### Exercise data

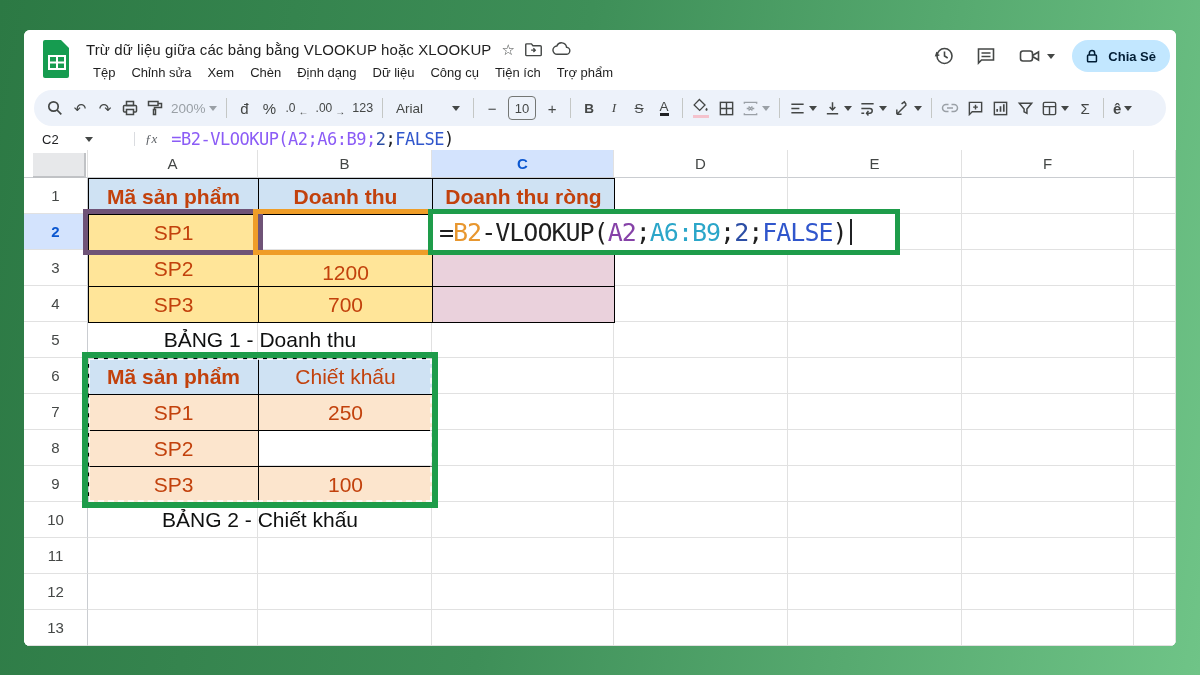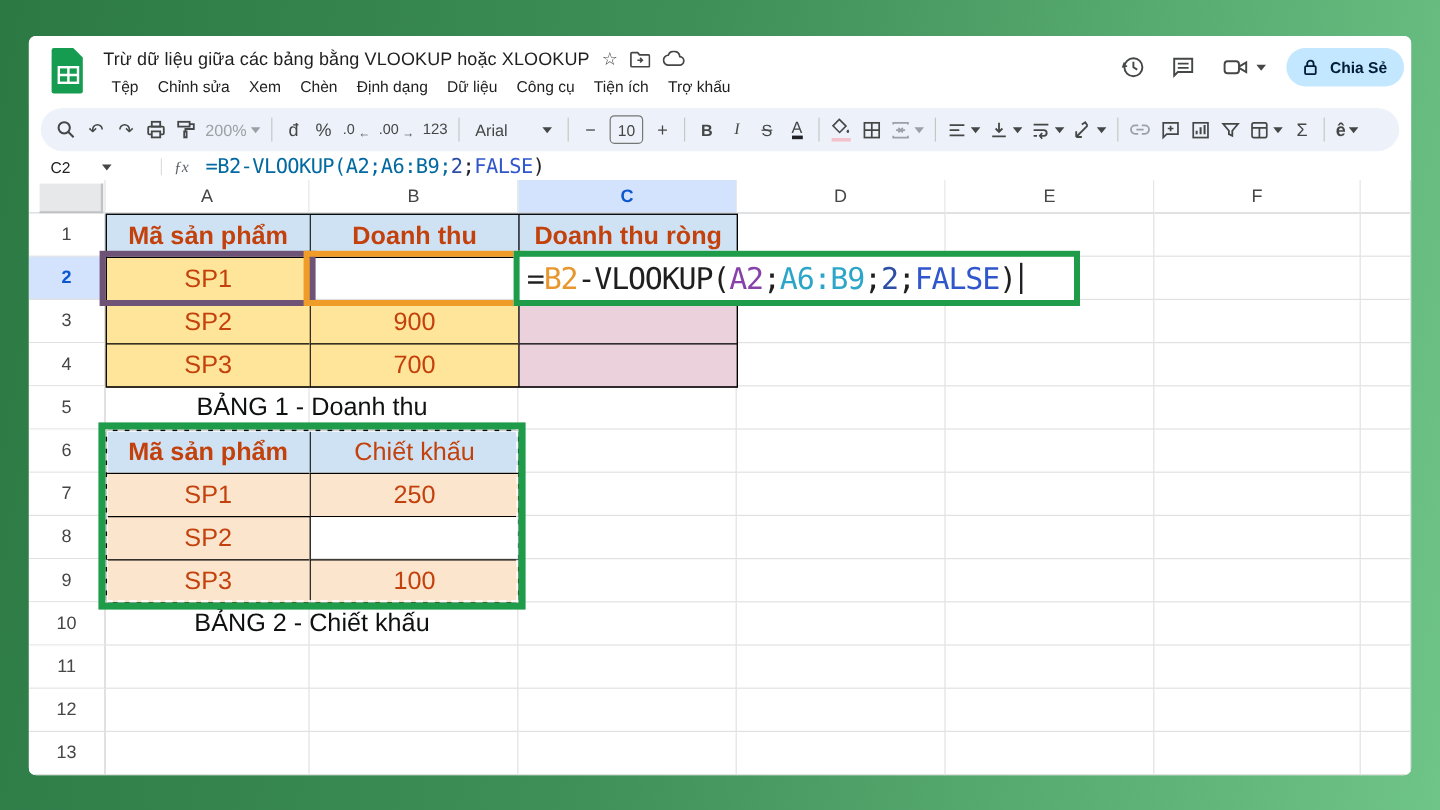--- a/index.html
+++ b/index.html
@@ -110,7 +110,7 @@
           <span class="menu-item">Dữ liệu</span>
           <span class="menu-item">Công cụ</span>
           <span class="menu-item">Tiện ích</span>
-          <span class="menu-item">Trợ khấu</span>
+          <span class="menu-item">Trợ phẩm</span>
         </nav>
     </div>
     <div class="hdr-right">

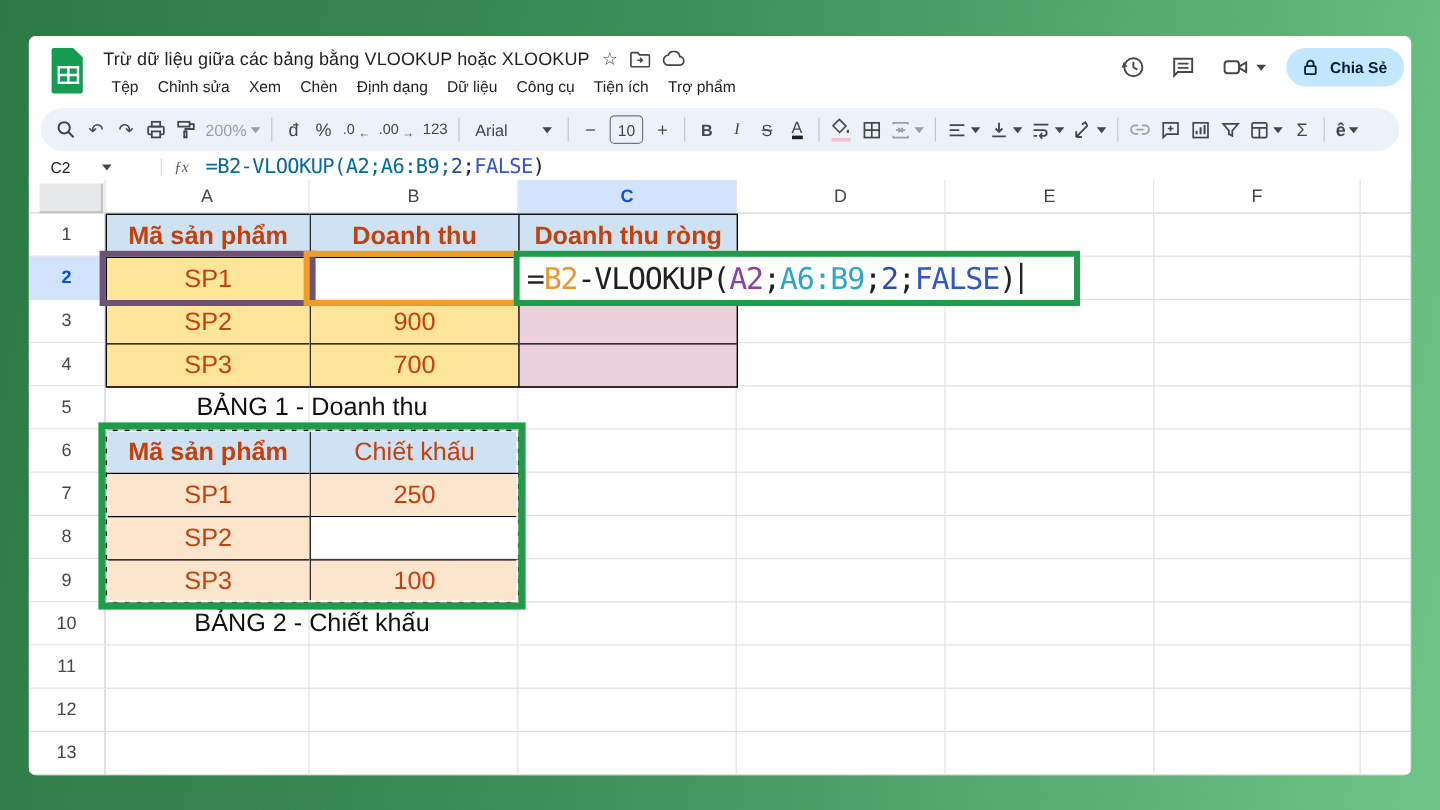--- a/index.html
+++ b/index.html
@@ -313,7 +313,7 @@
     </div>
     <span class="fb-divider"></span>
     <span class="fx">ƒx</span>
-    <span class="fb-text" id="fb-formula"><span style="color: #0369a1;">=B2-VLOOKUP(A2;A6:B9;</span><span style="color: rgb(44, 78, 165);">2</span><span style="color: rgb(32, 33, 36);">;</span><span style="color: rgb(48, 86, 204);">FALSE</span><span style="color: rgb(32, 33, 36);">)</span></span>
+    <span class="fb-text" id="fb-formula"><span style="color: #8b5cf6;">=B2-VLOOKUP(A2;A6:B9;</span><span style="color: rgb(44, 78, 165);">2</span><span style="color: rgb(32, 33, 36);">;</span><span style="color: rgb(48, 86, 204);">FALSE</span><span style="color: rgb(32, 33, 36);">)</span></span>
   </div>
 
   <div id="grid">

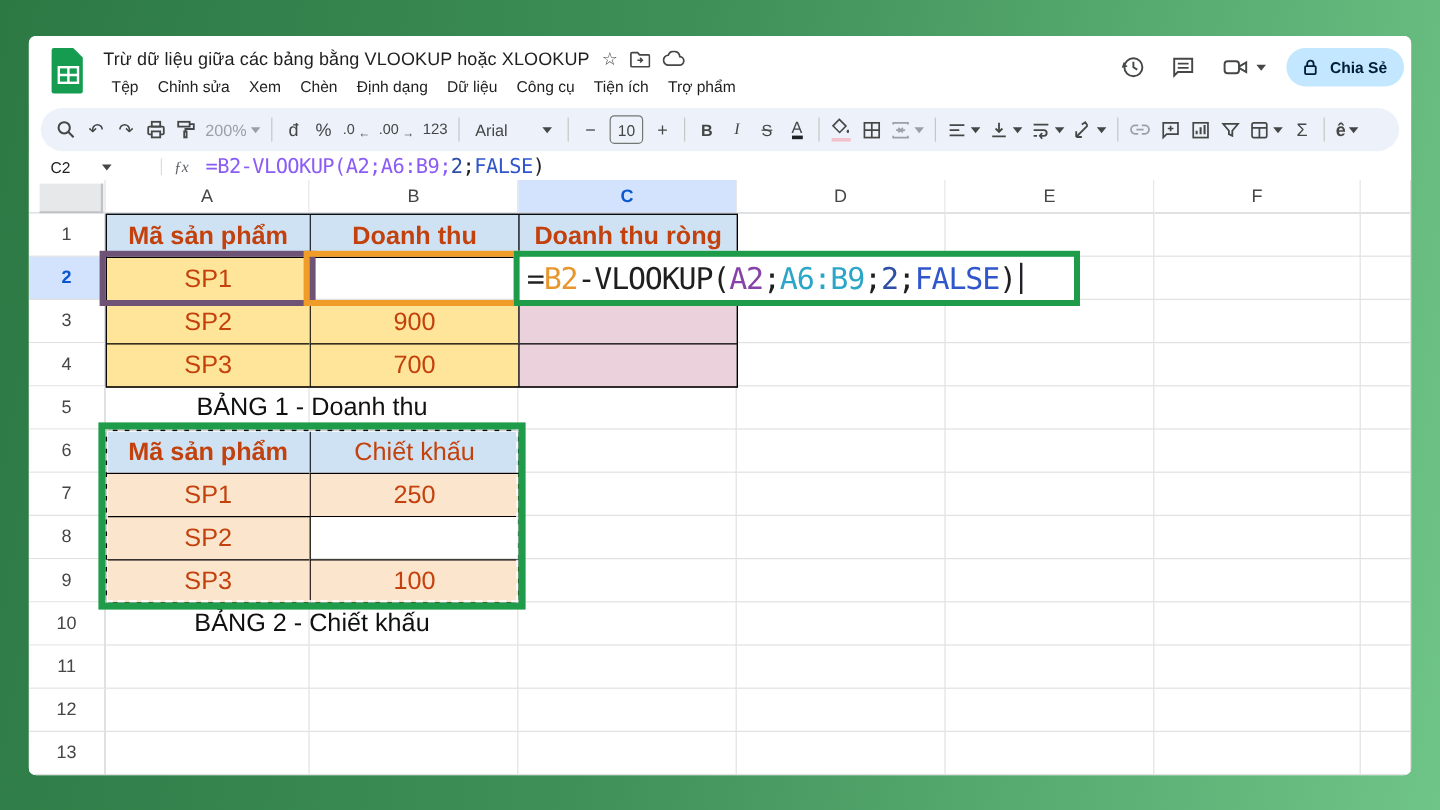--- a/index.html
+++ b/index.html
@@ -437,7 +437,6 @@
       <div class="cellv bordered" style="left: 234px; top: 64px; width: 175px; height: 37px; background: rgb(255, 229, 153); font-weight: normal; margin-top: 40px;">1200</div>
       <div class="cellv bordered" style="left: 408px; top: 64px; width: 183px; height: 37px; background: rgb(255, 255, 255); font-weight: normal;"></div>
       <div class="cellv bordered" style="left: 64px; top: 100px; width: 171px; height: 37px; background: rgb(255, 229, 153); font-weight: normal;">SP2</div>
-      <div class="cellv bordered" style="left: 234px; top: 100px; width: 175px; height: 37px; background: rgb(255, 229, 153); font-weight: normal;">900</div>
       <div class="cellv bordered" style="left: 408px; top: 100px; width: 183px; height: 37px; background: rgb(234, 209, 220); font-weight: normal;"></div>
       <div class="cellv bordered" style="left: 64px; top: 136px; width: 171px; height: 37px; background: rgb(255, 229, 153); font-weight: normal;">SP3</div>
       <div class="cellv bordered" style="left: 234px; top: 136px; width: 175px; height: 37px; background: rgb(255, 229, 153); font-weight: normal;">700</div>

### Work to complete
Gather every line from the listing above in which "menu" appears, and copy those lines.

### Written answer
           <span class="menu-item">Dữ liệu</span>
           <span class="menu-item">Công cụ</span>
           <span class="menu-item">Tiện ích</span>
-          <span class="menu-item">Trợ khấu</span>
+          <span class="menu-item">Trợ phẩm</span>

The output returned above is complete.